In an ideal world, it would use the myki pass and not charge you any myki money when you touch off, but I’ve never tried.

None of this would matter if the system actually worked like a smart ticketing system, and gave you the lowest fare possible, constantly adjusting and refunding as necessary the longer you kept making trips. There would be no need to decide between money and a pass, having to think about when to load which types of credit to ensure the system didn’t rip you off. We would all just load money onto our cards and the system would charge a daily fare if we travelled for one day, then reduce it to a multi-day or weekly fare after we hit several days in a row, then a monthly when we hit a few weeks in a row, and a yearly when we hit enough months to constitute a year. It would refund money to our cards as it went. And this is if we stick to the old idea of daily/weekly/monthly/yearly tickets.

Really, the system should be limited only by maths – not by the number of different physical tickets it can sell. If we really set it free, there would be an equation based on the density of our travel days. The more we travelled, the cheaper each journey would become. Such a method is easy with a smartcard system, but for some reason our smartcard system is shackled to our old-fashioned ticket boundaries.

@Anthony @Daniel – the T3 myki machine at the airport is on the ground floor, directly ahead of you as you come down the escalator/stairs from the mezzanine/gates level (just to the left of the doors). No idea where the T1 is (don’t use that terminal often enough).

Regarding online topup – I’ve had reasonably good results in testing it with “picking up” the topup at train stations where the devices are “on-net”. The quickest was about 30 minutes (I wouldn’t ask for any better), and the slowest (when I’ve been paying enough attention to notice it) was about three hours. Trams and buses would be a whole other kettle of fish, and I haven’t tested those at all.

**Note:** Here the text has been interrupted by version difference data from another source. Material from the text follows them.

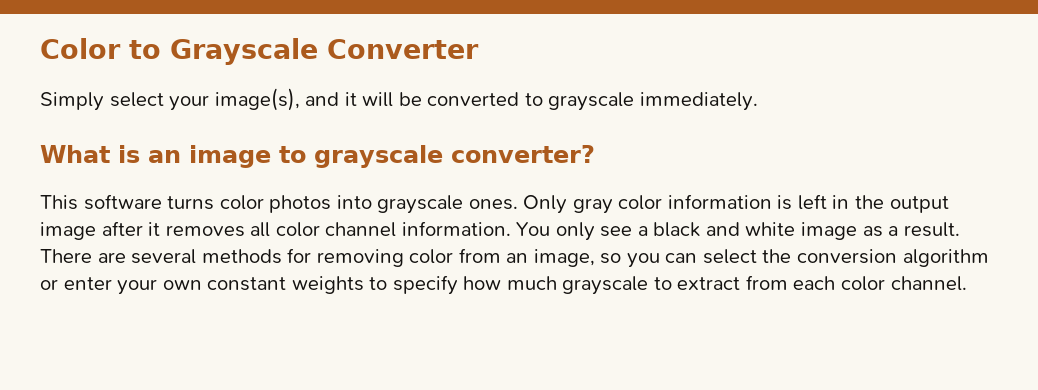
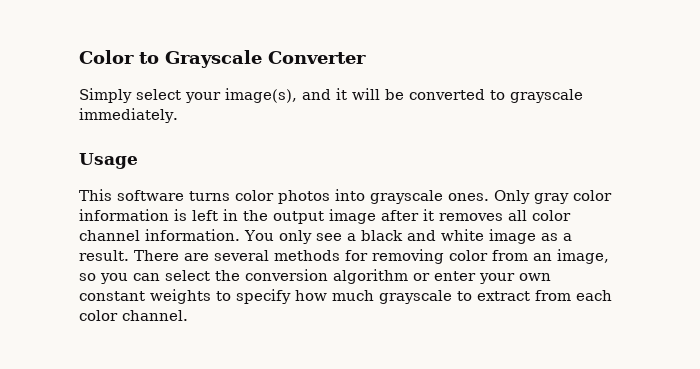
[40,145,595,168] What is an image to grayscale converter? -> [79,153,138,169] Usage

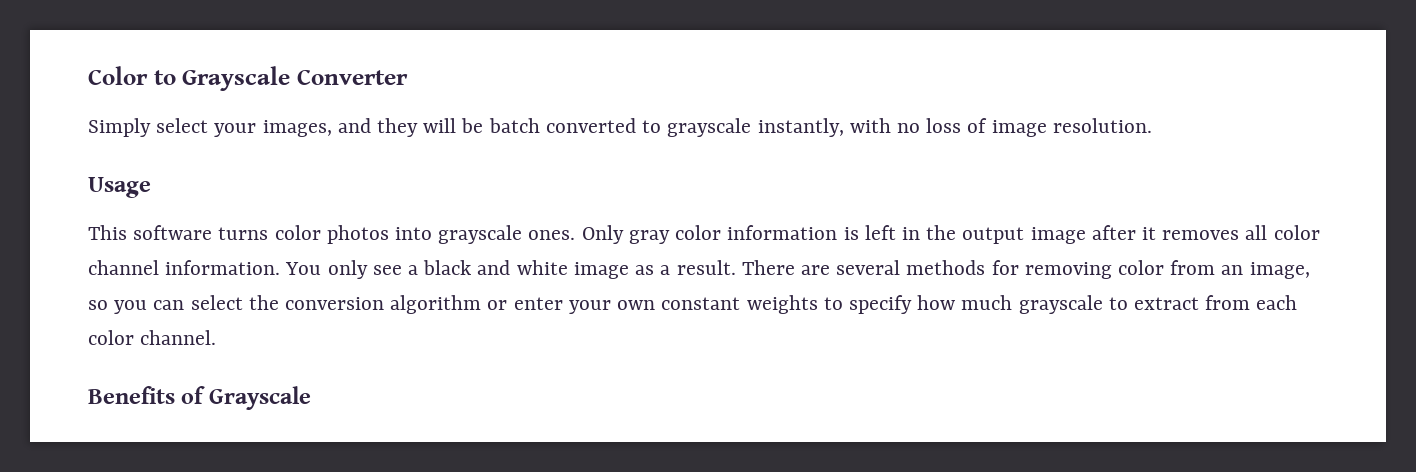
[225,88,347,103] image(s), and it -> [262,118,419,137] images, and they
(404, 94) none -> [488,118,540,133] batch
[79,108,178,123] immediately. -> [757,118,1152,137] instantly, with no loss of image resolution.
(188, 315) none -> [88,386,311,410] // Benefits of Grayscale

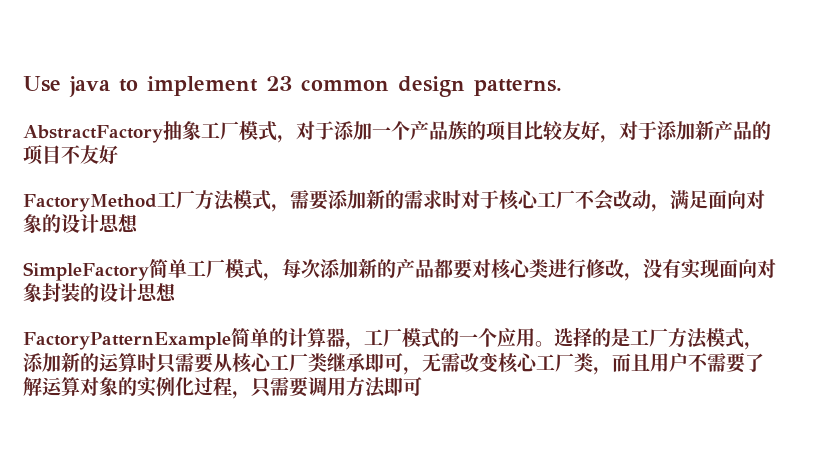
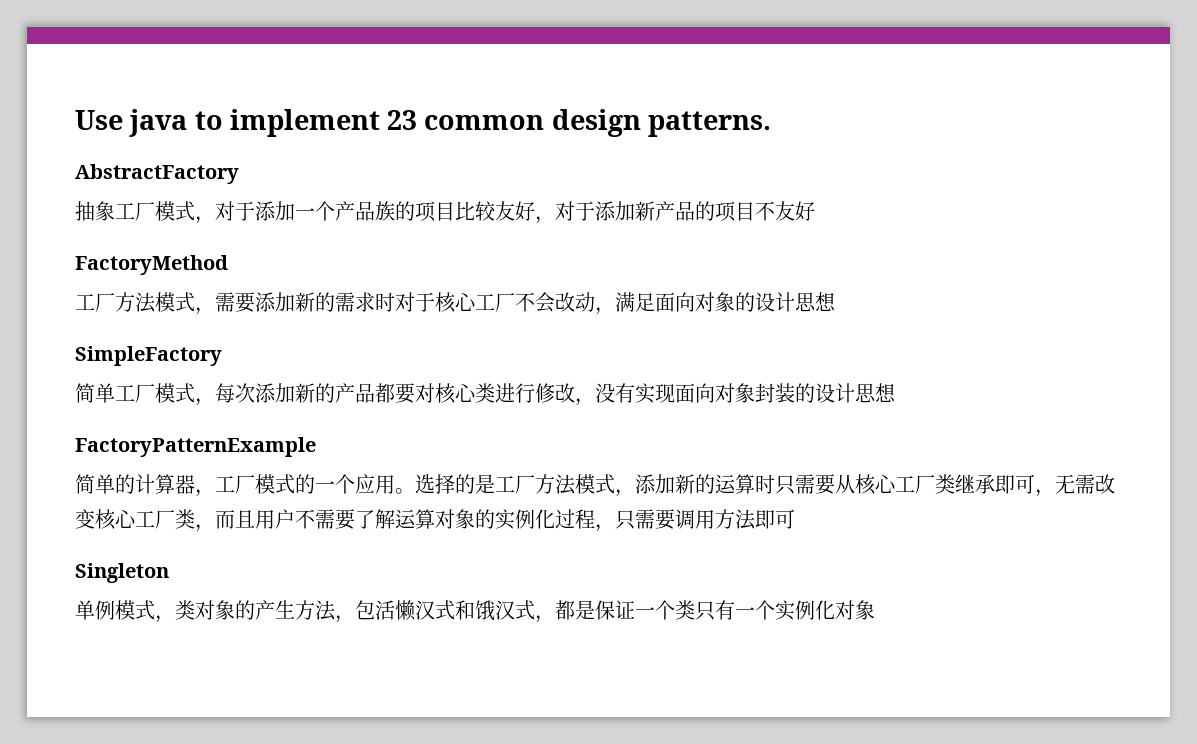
(163, 134) none -> (239, 174) //
(157, 203) none -> (228, 265) //
(149, 271) none -> (222, 356) //
(231, 341) none -> (316, 447) //
(422, 386) none -> [75,563,169,583] [75,600,875,623] // Singleton // 单例模式，类对象的产生方法，包活懒汉式和饿汉式，都是保证一个类只有一个实例化对象

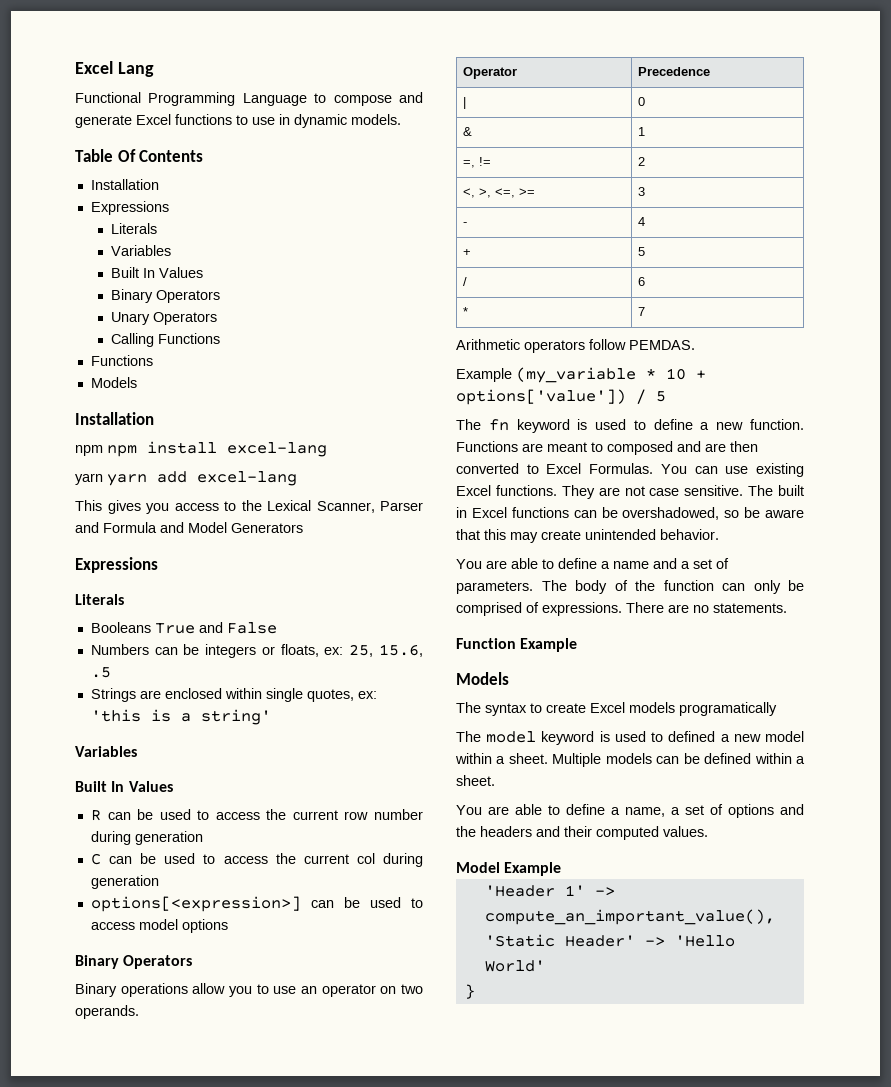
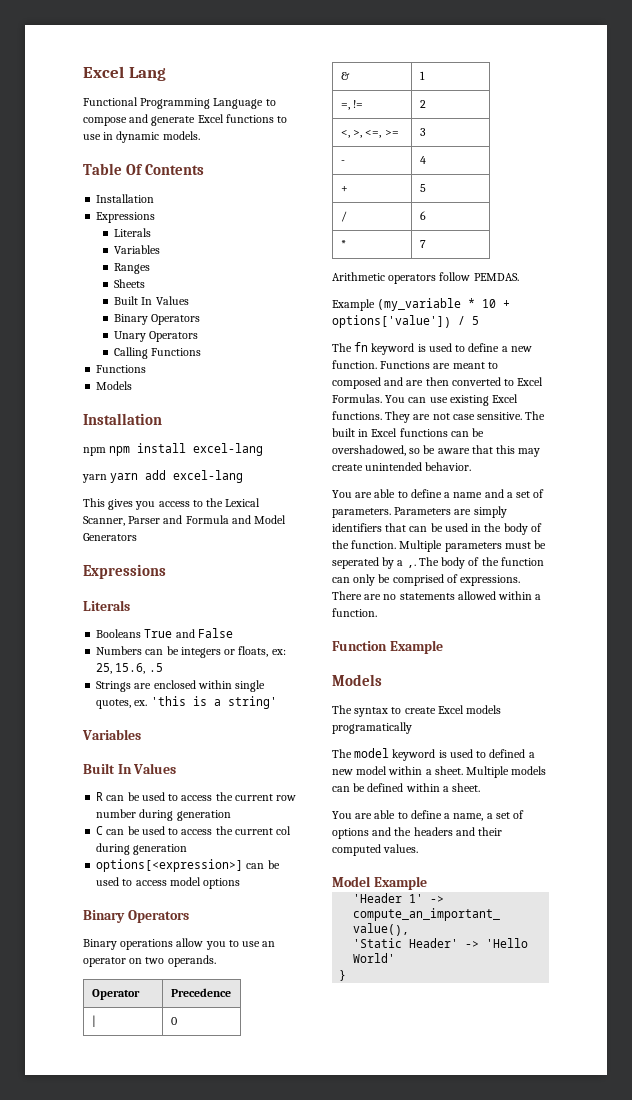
(172, 250) none -> [114,263,151,274] [114,279,146,288] // Ranges // Sheets
[357,691,377,699] ex: -> [134,700,148,706] ex.
(533, 587) none -> [394,506,507,518] [332,523,542,535] [332,540,547,552] [332,557,416,569] Parameters are simply identifiers that can be used in the body of the function. Multiple parameters must be seperated by a ,.
[713,603,787,613] statements. -> [399,591,542,600] [332,608,377,617] statements allowed within a function.

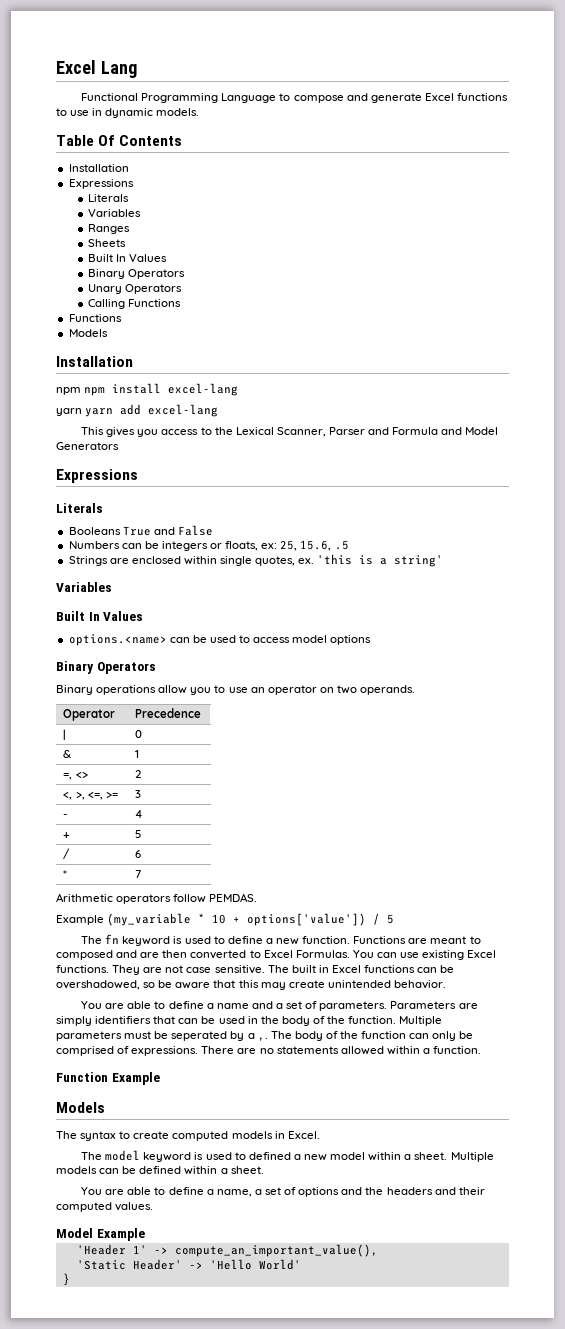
[96,792,297,801] [96,809,231,821] [96,826,292,835] [96,843,188,855] [96,859,244,872] R can be used to access the current row number during generation // C can be used to access the current col during generation // options[<expression>] -> [68,634,167,646] options.<name>
[353,100,364,108] != -> [75,772,88,778] <>
[437,705,502,714] [332,722,412,734] Excel models programatically -> [172,1131,320,1141] computed models in Excel.

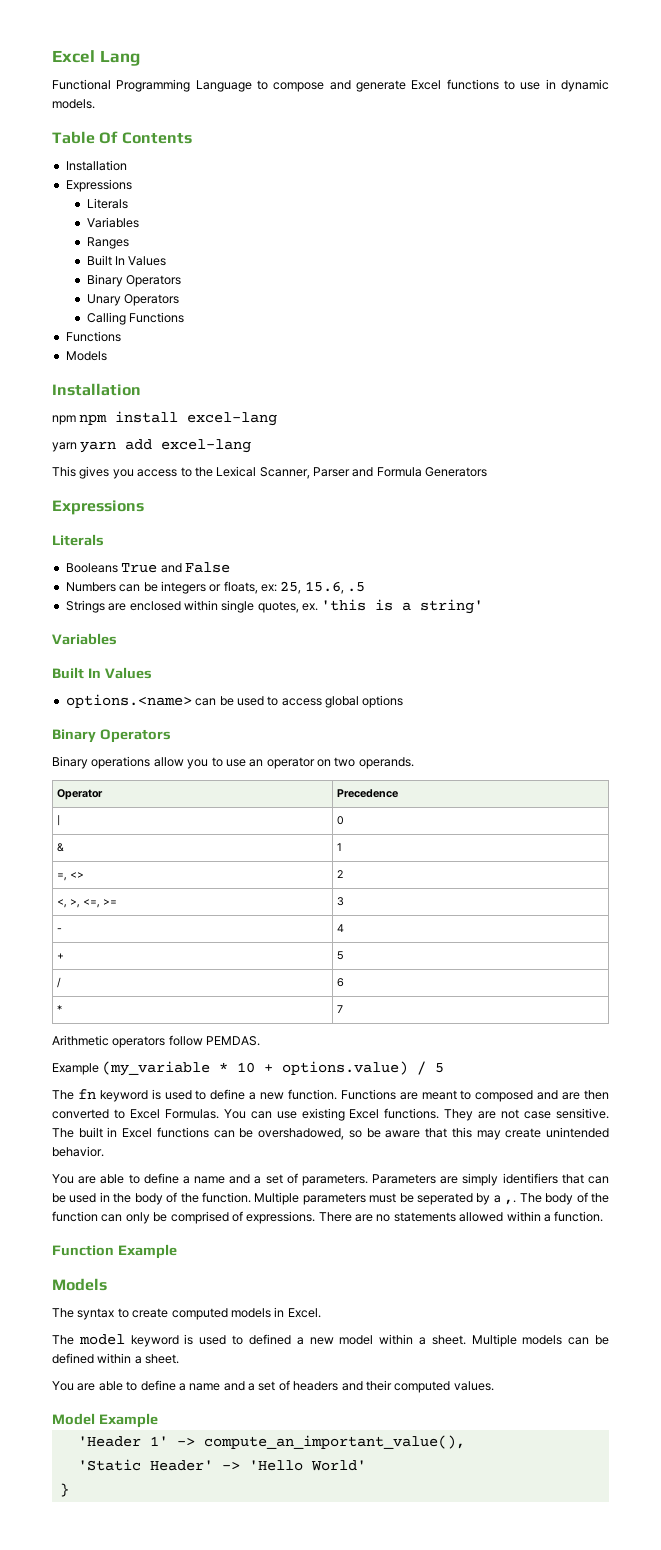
[88,239,127,247] // Sheets -> (129, 243) none
[441,427,499,435] and Model -> (422, 472) none
[292,635,328,643] model -> [325,696,359,708] global
[247,913,367,926] options['value']) -> [282,1061,409,1075] options.value)
[216,1187,384,1197] name, a set of options and the -> [189,1380,290,1391] name and a set of

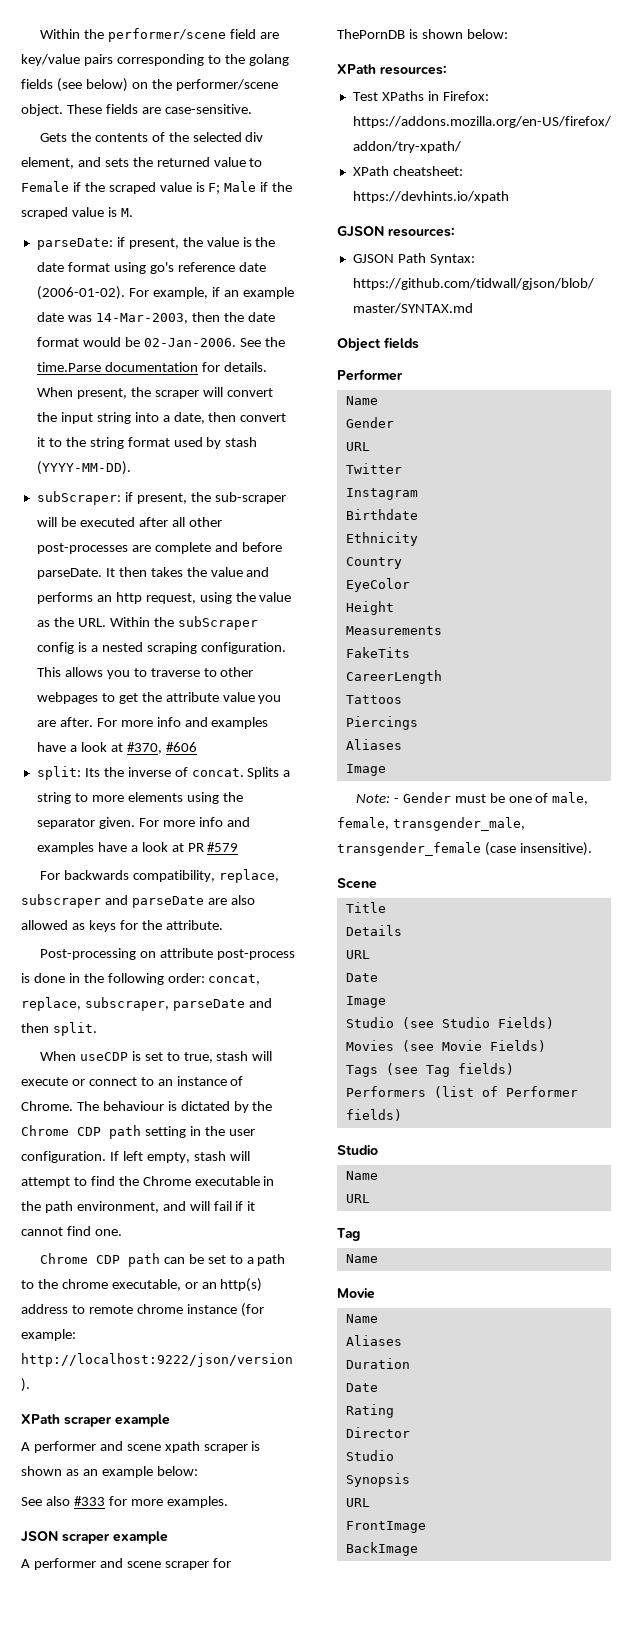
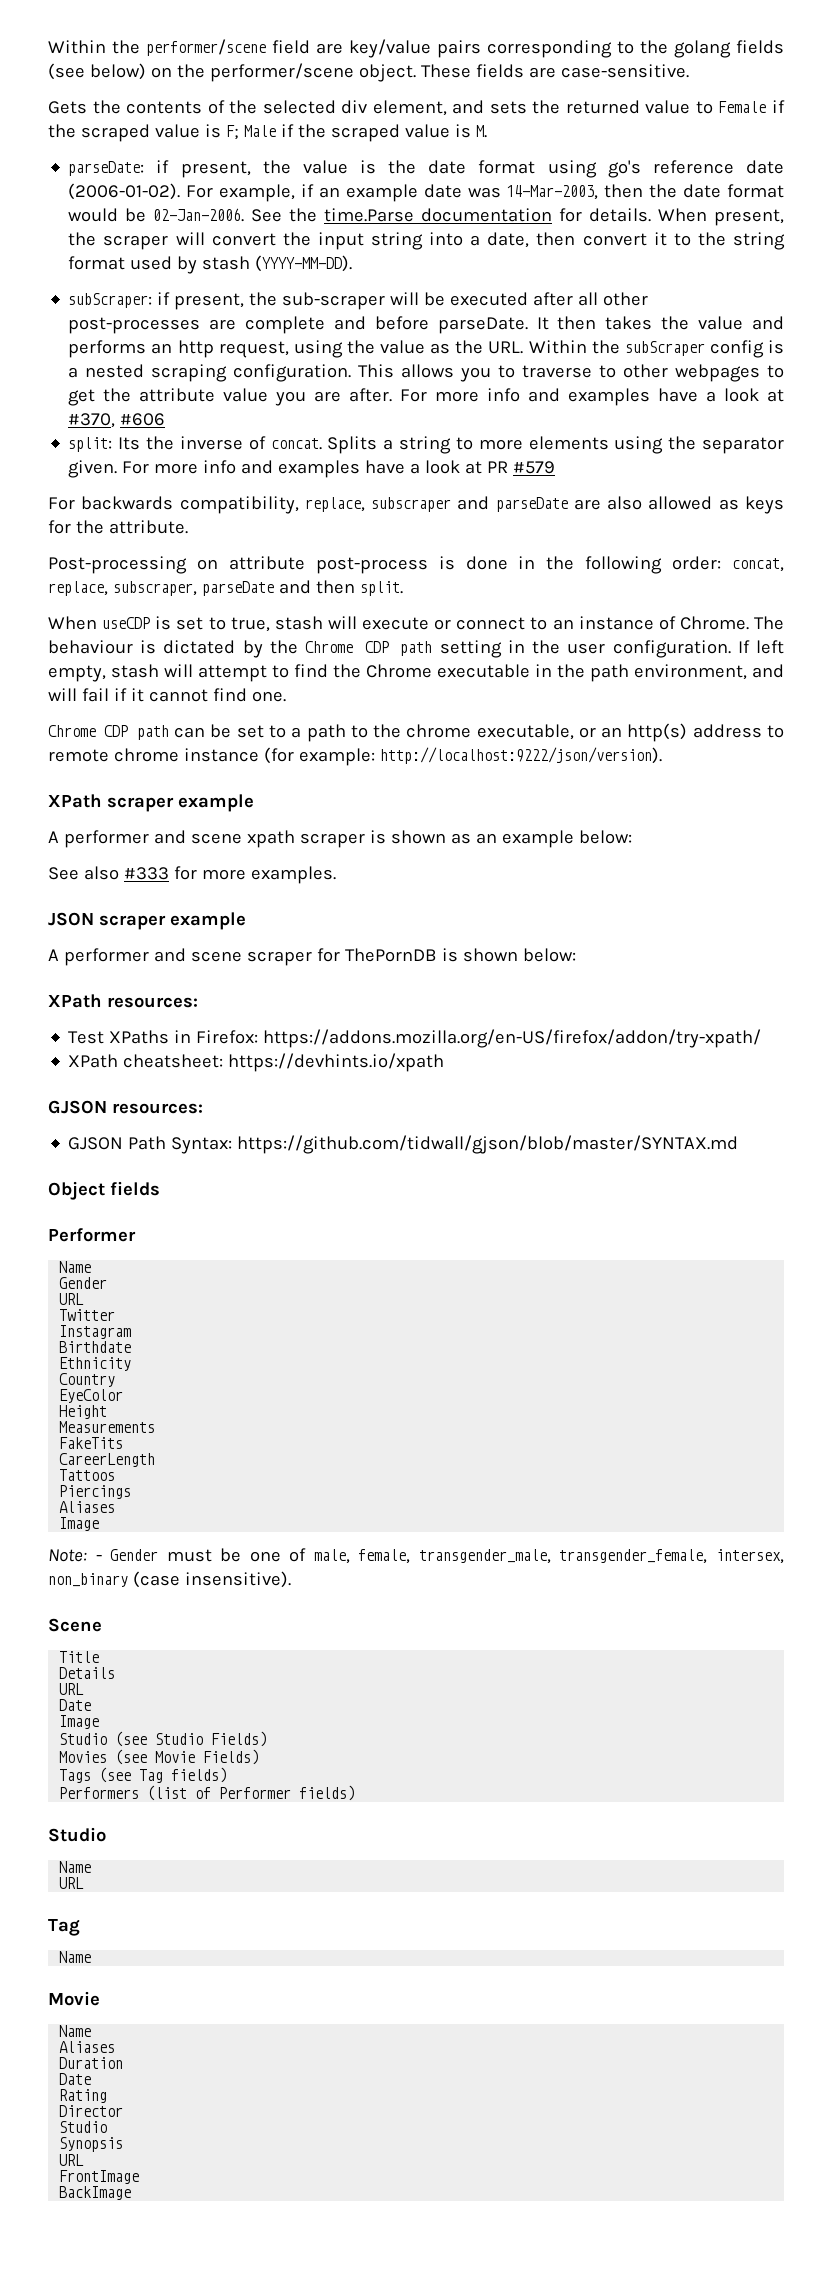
[337,842,481,856] transgender_female -> [559,1549,784,1564] [48,1573,128,1587] transgender_female, intersex, non_binary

I’ve missed the myki machine at T3. But then again I’m usually on Jetstar (T1) or Tiger (T4 & a looong way from the bus stop).

I used the machine at Melbourne Airport T2 (International) last night – it backs onto a wall that’s roughly adjacent to the windows to outside, at the northern end of the arrivals hall near where it borders with T1.

My receipt number was “004” so hopefully that’s not the total tally of people who have used it.

I knew this and have used this quirk several times. Apologies for not being aware that you were looking for that information.

It also works if you have almost finished travelling for the day, even if you haven’t hit the daily cap. That is to say, touch on -> touch off. Buy pass. Do another trip within the 2hr window.

But I guess, for the people who find it too complex … carry two cards (travelling on a temporary one for now, load pass onto your other/normal one for tomorrow).

@Andrew (asking if you touch on, buy pass, travel, touch off)
No, it will swipe your money. An unintentional case came to light in the media some time ago, where the CVM (machine) clock was running fast. In absolute terms, the passenger bought the pass, then touched on. But the system had it recorded as touched on first, then bought the pass.

They’re too stupid to run NTP.

Perhaps I should point out another useful quirk:
Situation: you suspect your card is still touched ON from some previous trip, and want it touched OFF without incurring further travel cost.
Method: At a railway station, touch ON, wait 30 seconds, then touch OFF (within 15 minutes).
Result: Change of mind, no charge. It will square up a default fare as applicable, and leave the card touched OFF. It should also put any Myki pass back to sleep.
Question: Not sure if it works on a card, after its 4-year expiry.

Ensuring your card is touched OFF sidesteps several issues – getting it replaced on-the-spot, knowing the true balance of the card, and avoiding a problem of default fares being charged at the new price when there’s been a price rise since.

It should be no different to when you load a second pass onto the MyKi while the first one is still in effect.

The system was meant to function in the way that, you could have a second pass loaded into the card, ready to activate once the previous one expires.

It should be the same when the current pass is a daily one as you said above.